* [What is being asked] Repeat exactly, and only, the lines from the one containing "out_Girls, 2006: 1420 -> none" through the last line of the data below.

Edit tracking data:
○ ○ ○ ○ ○ ○ ○

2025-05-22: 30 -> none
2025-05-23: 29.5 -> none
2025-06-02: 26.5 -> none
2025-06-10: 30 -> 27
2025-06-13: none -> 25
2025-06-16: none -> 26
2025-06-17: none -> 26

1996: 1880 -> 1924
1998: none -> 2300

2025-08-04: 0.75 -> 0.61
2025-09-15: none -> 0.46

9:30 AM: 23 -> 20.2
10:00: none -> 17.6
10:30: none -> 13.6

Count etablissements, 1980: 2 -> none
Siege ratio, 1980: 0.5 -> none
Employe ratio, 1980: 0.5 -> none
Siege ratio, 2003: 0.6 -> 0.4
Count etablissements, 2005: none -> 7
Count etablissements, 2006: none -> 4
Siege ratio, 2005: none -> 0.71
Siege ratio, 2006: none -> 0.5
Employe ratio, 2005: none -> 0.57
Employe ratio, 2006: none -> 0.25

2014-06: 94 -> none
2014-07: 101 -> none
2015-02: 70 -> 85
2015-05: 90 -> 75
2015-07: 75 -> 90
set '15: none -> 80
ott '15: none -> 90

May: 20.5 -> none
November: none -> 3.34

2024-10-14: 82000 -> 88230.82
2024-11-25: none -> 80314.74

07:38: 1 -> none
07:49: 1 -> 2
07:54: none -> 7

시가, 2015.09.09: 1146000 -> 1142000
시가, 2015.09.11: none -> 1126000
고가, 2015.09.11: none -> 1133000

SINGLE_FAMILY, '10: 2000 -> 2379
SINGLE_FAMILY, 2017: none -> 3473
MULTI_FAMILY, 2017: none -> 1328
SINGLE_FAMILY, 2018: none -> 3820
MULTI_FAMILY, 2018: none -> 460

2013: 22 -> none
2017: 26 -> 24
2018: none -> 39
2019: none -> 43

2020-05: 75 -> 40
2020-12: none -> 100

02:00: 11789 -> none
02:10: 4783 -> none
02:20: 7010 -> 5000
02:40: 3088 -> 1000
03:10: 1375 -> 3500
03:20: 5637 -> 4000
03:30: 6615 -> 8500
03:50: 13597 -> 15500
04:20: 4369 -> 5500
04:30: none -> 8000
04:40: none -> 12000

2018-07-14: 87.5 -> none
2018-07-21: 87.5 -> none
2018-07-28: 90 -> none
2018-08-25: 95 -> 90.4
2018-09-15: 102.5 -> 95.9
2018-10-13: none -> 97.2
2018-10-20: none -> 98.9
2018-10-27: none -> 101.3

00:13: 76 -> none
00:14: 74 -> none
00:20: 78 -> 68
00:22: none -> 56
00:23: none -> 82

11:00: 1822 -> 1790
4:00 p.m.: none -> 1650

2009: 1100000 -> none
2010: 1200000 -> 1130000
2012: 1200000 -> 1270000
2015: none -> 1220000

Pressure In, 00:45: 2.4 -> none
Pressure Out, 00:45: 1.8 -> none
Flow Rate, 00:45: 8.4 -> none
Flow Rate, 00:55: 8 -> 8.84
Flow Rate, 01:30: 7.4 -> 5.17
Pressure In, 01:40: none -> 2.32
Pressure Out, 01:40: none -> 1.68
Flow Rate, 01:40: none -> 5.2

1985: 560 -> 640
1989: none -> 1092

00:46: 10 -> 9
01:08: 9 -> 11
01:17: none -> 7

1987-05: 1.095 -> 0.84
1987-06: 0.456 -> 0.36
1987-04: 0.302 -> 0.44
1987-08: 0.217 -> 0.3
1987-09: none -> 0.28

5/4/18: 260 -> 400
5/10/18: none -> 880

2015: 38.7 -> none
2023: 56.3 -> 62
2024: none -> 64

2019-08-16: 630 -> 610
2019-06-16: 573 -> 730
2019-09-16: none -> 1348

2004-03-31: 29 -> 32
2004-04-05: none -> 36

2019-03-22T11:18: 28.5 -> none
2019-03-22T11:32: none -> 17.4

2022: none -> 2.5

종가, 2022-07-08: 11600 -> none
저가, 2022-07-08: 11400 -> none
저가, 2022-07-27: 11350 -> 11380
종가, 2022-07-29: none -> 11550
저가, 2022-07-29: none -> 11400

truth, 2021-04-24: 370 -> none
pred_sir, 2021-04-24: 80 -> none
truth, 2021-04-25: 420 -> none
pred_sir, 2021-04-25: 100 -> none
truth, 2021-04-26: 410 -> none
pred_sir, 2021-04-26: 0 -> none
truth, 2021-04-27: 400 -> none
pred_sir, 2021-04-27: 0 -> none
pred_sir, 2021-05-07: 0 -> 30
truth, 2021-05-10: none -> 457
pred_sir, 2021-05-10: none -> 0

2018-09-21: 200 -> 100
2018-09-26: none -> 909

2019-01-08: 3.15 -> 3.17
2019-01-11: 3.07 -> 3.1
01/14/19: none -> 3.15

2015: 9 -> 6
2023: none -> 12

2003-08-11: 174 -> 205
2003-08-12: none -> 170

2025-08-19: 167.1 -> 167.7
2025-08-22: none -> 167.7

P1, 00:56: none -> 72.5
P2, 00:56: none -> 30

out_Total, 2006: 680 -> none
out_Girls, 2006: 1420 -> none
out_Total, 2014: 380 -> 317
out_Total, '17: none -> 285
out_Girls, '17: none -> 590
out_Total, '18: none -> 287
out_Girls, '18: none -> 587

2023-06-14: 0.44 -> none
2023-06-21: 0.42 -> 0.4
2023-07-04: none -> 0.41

○ ○ ○ ○ ○ ○ ○

* [Response for this exercise]
out_Girls, 2006: 1420 -> none
out_Total, 2014: 380 -> 317
out_Total, '17: none -> 285
out_Girls, '17: none -> 590
out_Total, '18: none -> 287
out_Girls, '18: none -> 587

2023-06-14: 0.44 -> none
2023-06-21: 0.42 -> 0.4
2023-07-04: none -> 0.41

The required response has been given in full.